San Marco is still a maiden after seven starts but finished placings at Hawkesbury and Gosford last spring, having competed in the Inglis Classic at Royal Randwick early last year won by Frolic.

The Balls acquired the three-year-old following a recommendation from jockey Paul Hammersley: “San Marco’s our new boy and we got him at the end of January,” Gaye Ball said. “He’s about a month away from racing but is a beautiful horse. Paul Hammersley had been riding him and he told us he’s a lovely type and great natured. He looks like a trail horse he’s that quiet and relaxed.”

Sincere (Paul O’Neill) wins the last ever Gladstone Cup in 1969

Ted’s Dream has finished strongly in his past two starts for placings at Taree and he also is a worthy representative of the team: “He’s Art’s Got a Gun’s little half-brother.

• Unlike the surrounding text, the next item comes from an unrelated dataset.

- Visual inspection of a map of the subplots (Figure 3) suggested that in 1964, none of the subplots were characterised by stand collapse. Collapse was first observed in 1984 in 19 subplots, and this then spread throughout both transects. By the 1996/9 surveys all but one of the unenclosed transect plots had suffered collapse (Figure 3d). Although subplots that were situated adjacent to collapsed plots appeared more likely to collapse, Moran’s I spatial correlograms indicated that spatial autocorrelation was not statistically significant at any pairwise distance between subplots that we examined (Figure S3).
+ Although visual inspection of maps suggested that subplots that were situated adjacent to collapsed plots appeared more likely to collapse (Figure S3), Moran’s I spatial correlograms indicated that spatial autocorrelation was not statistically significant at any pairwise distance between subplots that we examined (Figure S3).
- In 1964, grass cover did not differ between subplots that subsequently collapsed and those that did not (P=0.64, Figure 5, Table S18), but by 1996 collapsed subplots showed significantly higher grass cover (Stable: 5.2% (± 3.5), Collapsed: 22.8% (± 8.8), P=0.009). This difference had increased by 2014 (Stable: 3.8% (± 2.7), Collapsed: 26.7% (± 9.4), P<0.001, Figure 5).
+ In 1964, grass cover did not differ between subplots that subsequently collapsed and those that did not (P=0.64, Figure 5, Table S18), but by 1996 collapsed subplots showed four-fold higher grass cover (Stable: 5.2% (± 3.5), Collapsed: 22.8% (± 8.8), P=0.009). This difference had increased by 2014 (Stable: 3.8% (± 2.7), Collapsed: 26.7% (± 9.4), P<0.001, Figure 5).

He’s a big gangly type of horse and Robert (Thompson) told us to give him a spell and he’ll grow into a very nice racehorse.”

Looking back, Peter Ball rated Villamill as his best galloper having won the 2013 Kempsey Cup: “He won seven races including the John Carlton Cup on Grafton Cup Prelude Day.”

But Gaye plumped for a horse named Schwantz as her favourite: “Schwantz was very good to us - he was named after Kevin Schwantz (former US World Champion motorcycle road racer who competed during the 1980s and early 1990s). He won 15 races including the Armidale Cup, Wingham Cup and Gladstone Cup at Kempsey.

“We took him to Rosehill on a Saturday in January 1993 and he won a 1500m race. We got 33/1 about him and had $300 each-way. That was a lot of money in those days and it virtually built our house.”

Apart from Gaye who helps out, racing is in the Ball family’s blood with Gaye’s brother Tony Ball formerly with Godolphin working under Peter Snowden, then John O’Shea and James Cummings.

“Gladstone still has charm and is a fantastic place to train my little team; I wouldn’t want to be anywhere else.”